* _GOAL OF THE EXERCISE_
Pull every line of the entries that has the word "places".

* _STORED DATA_
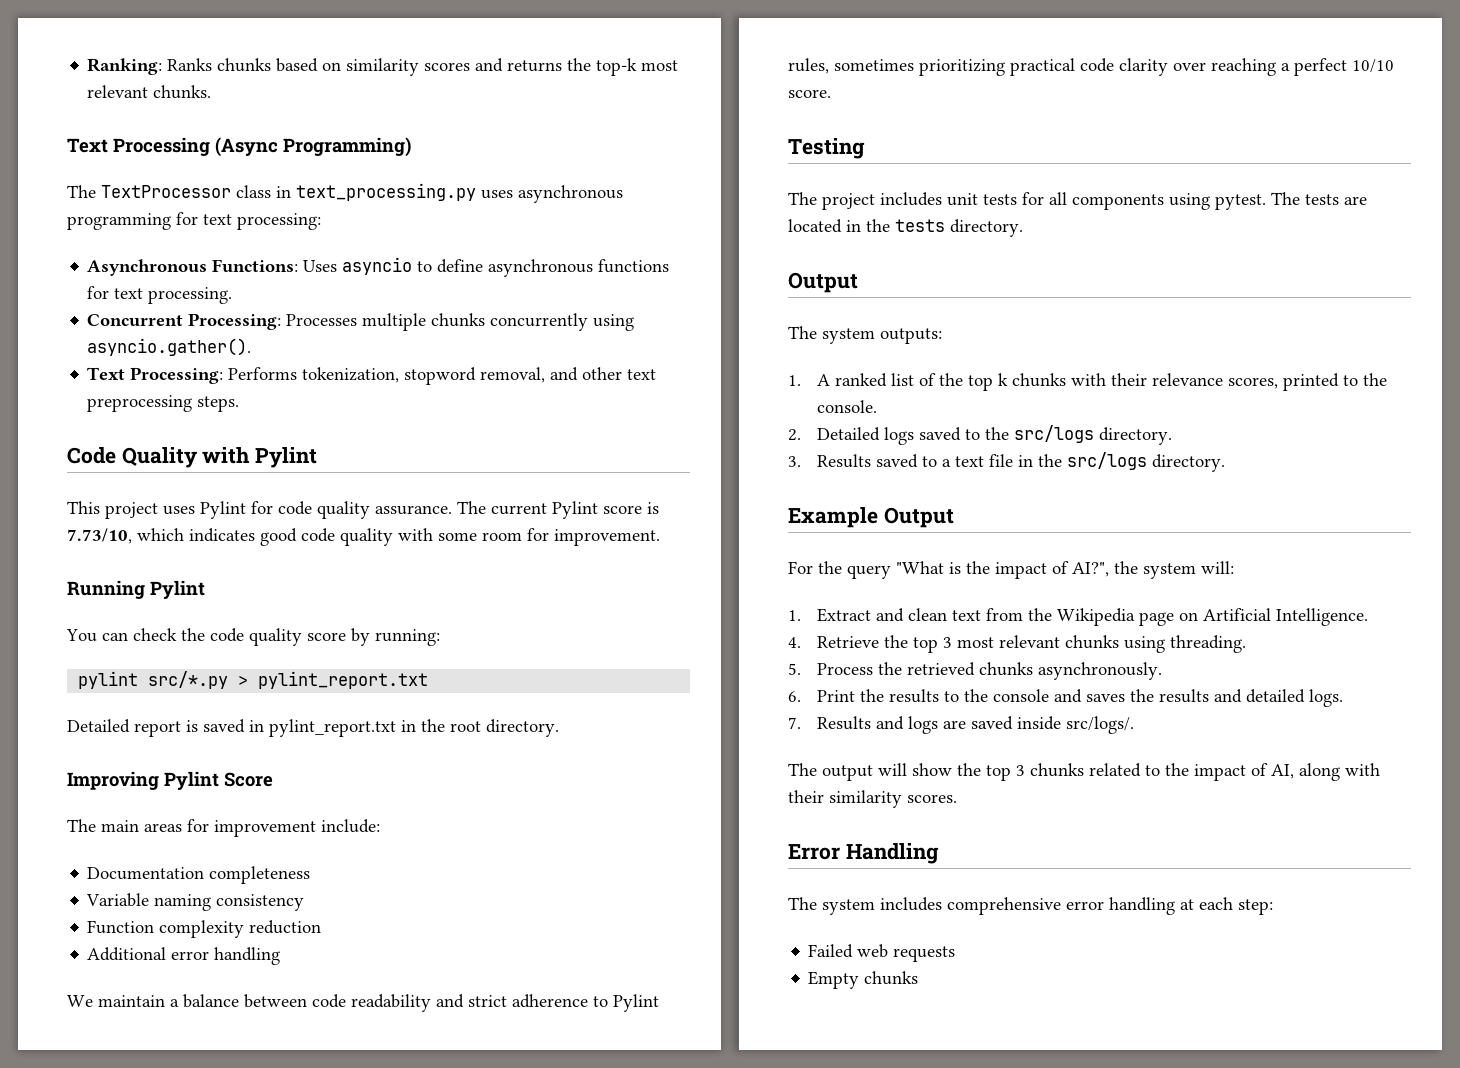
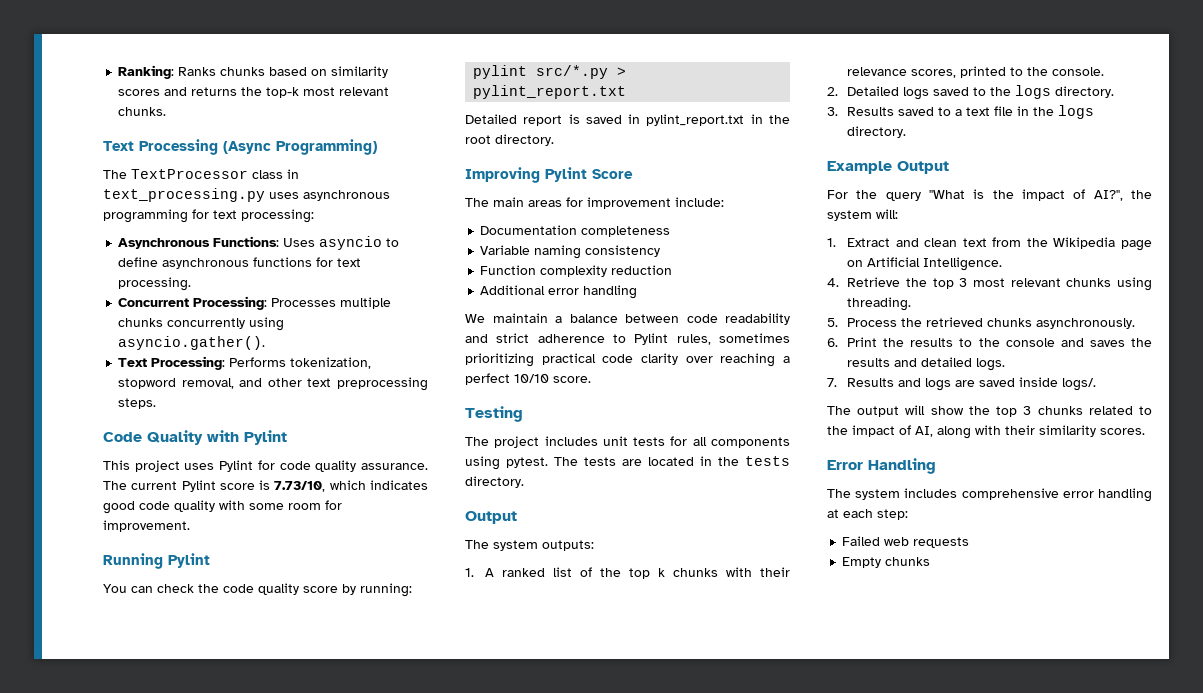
- 2. Detailed logs saved to the src/logs directory.
+ 2. Detailed logs saved to the logs directory.
- 3. Results saved to a text file in the src/logs directory.
+ 3. Results saved to a text file in the logs directory.
- 7. Results and logs are saved inside src/logs/.
+ 7. Results and logs are saved inside logs/.

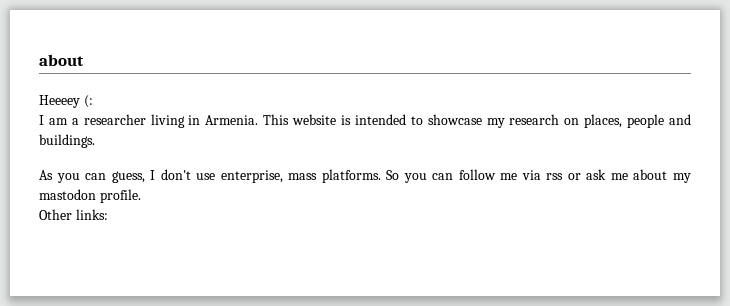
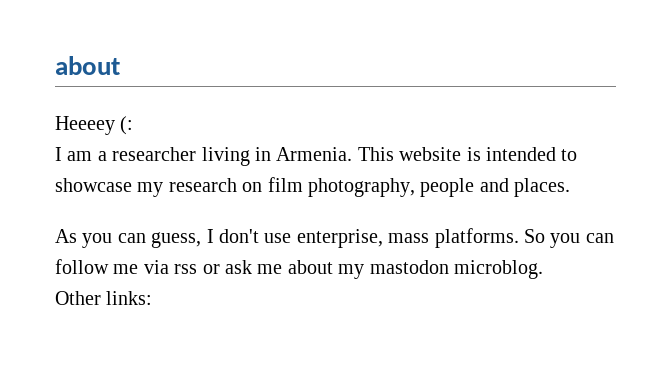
- This website is intended to showcase my research on places, people and buildings.
+ This website is intended to showcase my research on film photography, people and places.
- So you can follow me via rss or ask me about my mastodon profile.
+ So you can follow me via rss or ask me about my mastodon microblog.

* _PROBLEM SOLUTION_
- This website is intended to showcase my research on places, people and buildings.
+ This website is intended to showcase my research on film photography, people and places.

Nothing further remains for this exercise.